■ Given data
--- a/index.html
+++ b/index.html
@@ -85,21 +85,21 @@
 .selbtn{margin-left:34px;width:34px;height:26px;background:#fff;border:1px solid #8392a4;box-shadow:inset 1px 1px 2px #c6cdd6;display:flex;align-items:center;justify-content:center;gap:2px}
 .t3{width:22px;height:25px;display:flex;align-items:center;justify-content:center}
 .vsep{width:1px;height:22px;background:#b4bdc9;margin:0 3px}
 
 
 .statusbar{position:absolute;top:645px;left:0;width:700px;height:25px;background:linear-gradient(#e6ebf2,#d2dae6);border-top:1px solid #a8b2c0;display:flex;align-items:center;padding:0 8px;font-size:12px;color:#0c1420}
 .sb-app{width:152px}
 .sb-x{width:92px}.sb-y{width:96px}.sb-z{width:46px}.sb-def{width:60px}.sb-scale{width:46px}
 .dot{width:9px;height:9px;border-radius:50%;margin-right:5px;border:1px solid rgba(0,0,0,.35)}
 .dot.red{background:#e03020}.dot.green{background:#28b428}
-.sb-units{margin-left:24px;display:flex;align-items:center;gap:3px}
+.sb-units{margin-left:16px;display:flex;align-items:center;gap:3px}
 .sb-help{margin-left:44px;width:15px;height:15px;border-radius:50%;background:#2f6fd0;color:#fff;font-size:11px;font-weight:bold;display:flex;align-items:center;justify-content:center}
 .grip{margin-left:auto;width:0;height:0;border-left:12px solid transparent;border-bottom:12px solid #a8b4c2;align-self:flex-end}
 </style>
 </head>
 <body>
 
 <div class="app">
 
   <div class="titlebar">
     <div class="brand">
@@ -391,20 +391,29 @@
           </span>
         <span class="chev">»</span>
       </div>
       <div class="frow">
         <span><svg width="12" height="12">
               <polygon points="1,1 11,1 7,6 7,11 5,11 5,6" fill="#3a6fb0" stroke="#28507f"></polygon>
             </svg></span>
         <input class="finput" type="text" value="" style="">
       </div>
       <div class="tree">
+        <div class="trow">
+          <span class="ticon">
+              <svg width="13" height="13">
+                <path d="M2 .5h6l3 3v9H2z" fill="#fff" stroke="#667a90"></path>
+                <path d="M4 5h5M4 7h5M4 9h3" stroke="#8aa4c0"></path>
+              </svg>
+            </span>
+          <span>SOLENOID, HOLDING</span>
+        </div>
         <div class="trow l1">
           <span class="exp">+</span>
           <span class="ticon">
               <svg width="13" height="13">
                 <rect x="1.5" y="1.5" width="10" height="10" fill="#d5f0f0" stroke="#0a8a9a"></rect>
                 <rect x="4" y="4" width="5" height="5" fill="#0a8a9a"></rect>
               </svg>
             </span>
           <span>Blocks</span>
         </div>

■ Exercise brief
Could you please repeat the data exactly as given?

■ Output of the task
--- a/index.html
+++ b/index.html
@@ -85,21 +85,21 @@
 .selbtn{margin-left:34px;width:34px;height:26px;background:#fff;border:1px solid #8392a4;box-shadow:inset 1px 1px 2px #c6cdd6;display:flex;align-items:center;justify-content:center;gap:2px}
 .t3{width:22px;height:25px;display:flex;align-items:center;justify-content:center}
 .vsep{width:1px;height:22px;background:#b4bdc9;margin:0 3px}
 
 
 .statusbar{position:absolute;top:645px;left:0;width:700px;height:25px;background:linear-gradient(#e6ebf2,#d2dae6);border-top:1px solid #a8b2c0;display:flex;align-items:center;padding:0 8px;font-size:12px;color:#0c1420}
 .sb-app{width:152px}
 .sb-x{width:92px}.sb-y{width:96px}.sb-z{width:46px}.sb-def{width:60px}.sb-scale{width:46px}
 .dot{width:9px;height:9px;border-radius:50%;margin-right:5px;border:1px solid rgba(0,0,0,.35)}
 .dot.red{background:#e03020}.dot.green{background:#28b428}
-.sb-units{margin-left:24px;display:flex;align-items:center;gap:3px}
+.sb-units{margin-left:16px;display:flex;align-items:center;gap:3px}
 .sb-help{margin-left:44px;width:15px;height:15px;border-radius:50%;background:#2f6fd0;color:#fff;font-size:11px;font-weight:bold;display:flex;align-items:center;justify-content:center}
 .grip{margin-left:auto;width:0;height:0;border-left:12px solid transparent;border-bottom:12px solid #a8b4c2;align-self:flex-end}
 </style>
 </head>
 <body>
 
 <div class="app">
 
   <div class="titlebar">
     <div class="brand">
@@ -391,20 +391,29 @@
           </span>
         <span class="chev">»</span>
       </div>
       <div class="frow">
         <span><svg width="12" height="12">
               <polygon points="1,1 11,1 7,6 7,11 5,11 5,6" fill="#3a6fb0" stroke="#28507f"></polygon>
             </svg></span>
         <input class="finput" type="text" value="" style="">
       </div>
       <div class="tree">
+        <div class="trow">
+          <span class="ticon">
+              <svg width="13" height="13">
+                <path d="M2 .5h6l3 3v9H2z" fill="#fff" stroke="#667a90"></path>
+                <path d="M4 5h5M4 7h5M4 9h3" stroke="#8aa4c0"></path>
+              </svg>
+            </span>
+          <span>SOLENOID, HOLDING</span>
+        </div>
         <div class="trow l1">
           <span class="exp">+</span>
           <span class="ticon">
               <svg width="13" height="13">
                 <rect x="1.5" y="1.5" width="10" height="10" fill="#d5f0f0" stroke="#0a8a9a"></rect>
                 <rect x="4" y="4" width="5" height="5" fill="#0a8a9a"></rect>
               </svg>
             </span>
           <span>Blocks</span>
         </div>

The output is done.